[Opening Extracted material section]
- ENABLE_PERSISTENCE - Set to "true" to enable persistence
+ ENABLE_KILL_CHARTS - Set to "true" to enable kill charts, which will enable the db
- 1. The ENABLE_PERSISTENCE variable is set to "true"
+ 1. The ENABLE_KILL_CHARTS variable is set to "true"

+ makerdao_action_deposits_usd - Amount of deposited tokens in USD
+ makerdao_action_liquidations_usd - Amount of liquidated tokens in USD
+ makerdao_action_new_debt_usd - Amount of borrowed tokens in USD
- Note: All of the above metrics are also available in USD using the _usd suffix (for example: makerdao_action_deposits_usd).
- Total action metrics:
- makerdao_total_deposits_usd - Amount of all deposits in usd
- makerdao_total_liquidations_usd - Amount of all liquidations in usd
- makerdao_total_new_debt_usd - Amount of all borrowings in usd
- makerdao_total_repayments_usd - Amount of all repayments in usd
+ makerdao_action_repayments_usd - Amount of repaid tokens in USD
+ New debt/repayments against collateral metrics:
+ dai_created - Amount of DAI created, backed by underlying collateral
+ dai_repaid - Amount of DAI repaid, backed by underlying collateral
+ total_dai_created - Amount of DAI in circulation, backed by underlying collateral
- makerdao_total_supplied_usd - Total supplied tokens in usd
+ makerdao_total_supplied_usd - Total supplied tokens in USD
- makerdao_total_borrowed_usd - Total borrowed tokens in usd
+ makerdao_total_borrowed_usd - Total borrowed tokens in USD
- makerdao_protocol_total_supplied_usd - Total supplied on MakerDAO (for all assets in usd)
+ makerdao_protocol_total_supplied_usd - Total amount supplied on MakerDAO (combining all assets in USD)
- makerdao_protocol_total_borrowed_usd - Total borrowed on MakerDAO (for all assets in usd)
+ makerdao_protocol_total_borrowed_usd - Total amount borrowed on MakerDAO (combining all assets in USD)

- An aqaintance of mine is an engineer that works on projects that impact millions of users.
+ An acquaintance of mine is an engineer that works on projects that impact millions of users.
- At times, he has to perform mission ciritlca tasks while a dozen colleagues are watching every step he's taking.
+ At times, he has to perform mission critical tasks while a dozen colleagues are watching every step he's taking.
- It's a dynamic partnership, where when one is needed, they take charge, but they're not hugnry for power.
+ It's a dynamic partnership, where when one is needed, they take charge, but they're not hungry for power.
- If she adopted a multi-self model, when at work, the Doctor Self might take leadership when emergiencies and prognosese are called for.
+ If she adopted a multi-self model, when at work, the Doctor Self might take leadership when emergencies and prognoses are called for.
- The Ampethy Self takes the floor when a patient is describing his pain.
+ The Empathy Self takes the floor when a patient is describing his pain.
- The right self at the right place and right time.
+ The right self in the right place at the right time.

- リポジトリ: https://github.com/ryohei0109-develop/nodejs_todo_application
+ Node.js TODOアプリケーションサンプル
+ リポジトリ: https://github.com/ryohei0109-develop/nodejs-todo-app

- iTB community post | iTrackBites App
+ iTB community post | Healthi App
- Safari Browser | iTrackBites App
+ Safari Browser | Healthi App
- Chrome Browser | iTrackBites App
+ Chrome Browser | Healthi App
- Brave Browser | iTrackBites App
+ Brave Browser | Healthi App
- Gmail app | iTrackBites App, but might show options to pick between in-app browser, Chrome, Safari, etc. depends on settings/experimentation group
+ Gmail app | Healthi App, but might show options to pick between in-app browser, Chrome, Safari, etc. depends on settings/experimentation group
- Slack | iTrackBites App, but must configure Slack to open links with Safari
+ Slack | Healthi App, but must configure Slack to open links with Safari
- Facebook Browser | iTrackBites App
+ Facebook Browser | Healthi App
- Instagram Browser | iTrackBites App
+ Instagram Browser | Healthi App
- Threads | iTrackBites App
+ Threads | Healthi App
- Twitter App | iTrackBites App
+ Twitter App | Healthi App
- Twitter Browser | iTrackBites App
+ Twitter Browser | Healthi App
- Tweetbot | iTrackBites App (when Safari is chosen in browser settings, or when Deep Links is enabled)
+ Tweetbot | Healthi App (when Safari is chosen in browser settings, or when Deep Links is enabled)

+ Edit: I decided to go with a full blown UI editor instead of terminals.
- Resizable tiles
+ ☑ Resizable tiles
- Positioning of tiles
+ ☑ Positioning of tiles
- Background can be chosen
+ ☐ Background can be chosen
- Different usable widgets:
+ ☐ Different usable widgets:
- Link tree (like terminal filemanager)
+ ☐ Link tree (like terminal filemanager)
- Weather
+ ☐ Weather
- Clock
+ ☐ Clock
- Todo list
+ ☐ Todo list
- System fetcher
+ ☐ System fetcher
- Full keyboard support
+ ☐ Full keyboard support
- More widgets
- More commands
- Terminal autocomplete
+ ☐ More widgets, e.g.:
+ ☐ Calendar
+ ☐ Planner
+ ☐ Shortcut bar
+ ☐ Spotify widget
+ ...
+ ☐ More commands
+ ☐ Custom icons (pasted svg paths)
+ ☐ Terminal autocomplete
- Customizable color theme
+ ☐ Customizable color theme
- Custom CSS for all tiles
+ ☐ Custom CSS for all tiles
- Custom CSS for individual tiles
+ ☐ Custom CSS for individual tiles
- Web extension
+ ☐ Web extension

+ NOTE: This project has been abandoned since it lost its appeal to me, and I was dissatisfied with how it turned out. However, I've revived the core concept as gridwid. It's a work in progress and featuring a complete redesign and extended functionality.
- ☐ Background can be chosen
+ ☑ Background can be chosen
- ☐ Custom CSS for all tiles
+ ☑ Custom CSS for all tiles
[Closing Extracted material section]
--- Work order ---
Please transcribe each entry exactly, keeping every word as it is.

--- Exercise response ---
- ENABLE_PERSISTENCE - Set to "true" to enable persistence
+ ENABLE_KILL_CHARTS - Set to "true" to enable kill charts, which will enable the db
- 1. The ENABLE_PERSISTENCE variable is set to "true"
+ 1. The ENABLE_KILL_CHARTS variable is set to "true"

+ makerdao_action_deposits_usd - Amount of deposited tokens in USD
+ makerdao_action_liquidations_usd - Amount of liquidated tokens in USD
+ makerdao_action_new_debt_usd - Amount of borrowed tokens in USD
- Note: All of the above metrics are also available in USD using the _usd suffix (for example: makerdao_action_deposits_usd).
- Total action metrics:
- makerdao_total_deposits_usd - Amount of all deposits in usd
- makerdao_total_liquidations_usd - Amount of all liquidations in usd
- makerdao_total_new_debt_usd - Amount of all borrowings in usd
- makerdao_total_repayments_usd - Amount of all repayments in usd
+ makerdao_action_repayments_usd - Amount of repaid tokens in USD
+ New debt/repayments against collateral metrics:
+ dai_created - Amount of DAI created, backed by underlying collateral
+ dai_repaid - Amount of DAI repaid, backed by underlying collateral
+ total_dai_created - Amount of DAI in circulation, backed by underlying collateral
- makerdao_total_supplied_usd - Total supplied tokens in usd
+ makerdao_total_supplied_usd - Total supplied tokens in USD
- makerdao_total_borrowed_usd - Total borrowed tokens in usd
+ makerdao_total_borrowed_usd - Total borrowed tokens in USD
- makerdao_protocol_total_supplied_usd - Total supplied on MakerDAO (for all assets in usd)
+ makerdao_protocol_total_supplied_usd - Total amount supplied on MakerDAO (combining all assets in USD)
- makerdao_protocol_total_borrowed_usd - Total borrowed on MakerDAO (for all assets in usd)
+ makerdao_protocol_total_borrowed_usd - Total amount borrowed on MakerDAO (combining all assets in USD)

- An aqaintance of mine is an engineer that works on projects that impact millions of users.
+ An acquaintance of mine is an engineer that works on projects that impact millions of users.
- At times, he has to perform mission ciritlca tasks while a dozen colleagues are watching every step he's taking.
+ At times, he has to perform mission critical tasks while a dozen colleagues are watching every step he's taking.
- It's a dynamic partnership, where when one is needed, they take charge, but they're not hugnry for power.
+ It's a dynamic partnership, where when one is needed, they take charge, but they're not hungry for power.
- If she adopted a multi-self model, when at work, the Doctor Self might take leadership when emergiencies and prognosese are called for.
+ If she adopted a multi-self model, when at work, the Doctor Self might take leadership when emergencies and prognoses are called for.
- The Ampethy Self takes the floor when a patient is describing his pain.
+ The Empathy Self takes the floor when a patient is describing his pain.
- The right self at the right place and right time.
+ The right self in the right place at the right time.

- リポジトリ: https://github.com/ryohei0109-develop/nodejs_todo_application
+ Node.js TODOアプリケーションサンプル
+ リポジトリ: https://github.com/ryohei0109-develop/nodejs-todo-app

- iTB community post | iTrackBites App
+ iTB community post | Healthi App
- Safari Browser | iTrackBites App
+ Safari Browser | Healthi App
- Chrome Browser | iTrackBites App
+ Chrome Browser | Healthi App
- Brave Browser | iTrackBites App
+ Brave Browser | Healthi App
- Gmail app | iTrackBites App, but might show options to pick between in-app browser, Chrome, Safari, etc. depends on settings/experimentation group
+ Gmail app | Healthi App, but might show options to pick between in-app browser, Chrome, Safari, etc. depends on settings/experimentation group
- Slack | iTrackBites App, but must configure Slack to open links with Safari
+ Slack | Healthi App, but must configure Slack to open links with Safari
- Facebook Browser | iTrackBites App
+ Facebook Browser | Healthi App
- Instagram Browser | iTrackBites App
+ Instagram Browser | Healthi App
- Threads | iTrackBites App
+ Threads | Healthi App
- Twitter App | iTrackBites App
+ Twitter App | Healthi App
- Twitter Browser | iTrackBites App
+ Twitter Browser | Healthi App
- Tweetbot | iTrackBites App (when Safari is chosen in browser settings, or when Deep Links is enabled)
+ Tweetbot | Healthi App (when Safari is chosen in browser settings, or when Deep Links is enabled)

+ Edit: I decided to go with a full blown UI editor instead of terminals.
- Resizable tiles
+ ☑ Resizable tiles
- Positioning of tiles
+ ☑ Positioning of tiles
- Background can be chosen
+ ☐ Background can be chosen
- Different usable widgets:
+ ☐ Different usable widgets:
- Link tree (like terminal filemanager)
+ ☐ Link tree (like terminal filemanager)
- Weather
+ ☐ Weather
- Clock
+ ☐ Clock
- Todo list
+ ☐ Todo list
- System fetcher
+ ☐ System fetcher
- Full keyboard support
+ ☐ Full keyboard support
- More widgets
- More commands
- Terminal autocomplete
+ ☐ More widgets, e.g.:
+ ☐ Calendar
+ ☐ Planner
+ ☐ Shortcut bar
+ ☐ Spotify widget
+ ...
+ ☐ More commands
+ ☐ Custom icons (pasted svg paths)
+ ☐ Terminal autocomplete
- Customizable color theme
+ ☐ Customizable color theme
- Custom CSS for all tiles
+ ☐ Custom CSS for all tiles
- Custom CSS for individual tiles
+ ☐ Custom CSS for individual tiles
- Web extension
+ ☐ Web extension

+ NOTE: This project has been abandoned since it lost its appeal to me, and I was dissatisfied with how it turned out. However, I've revived the core concept as gridwid. It's a work in progress and featuring a complete redesign and extended functionality.
- ☐ Background can be chosen
+ ☑ Background can be chosen
- ☐ Custom CSS for all tiles
+ ☑ Custom CSS for all tiles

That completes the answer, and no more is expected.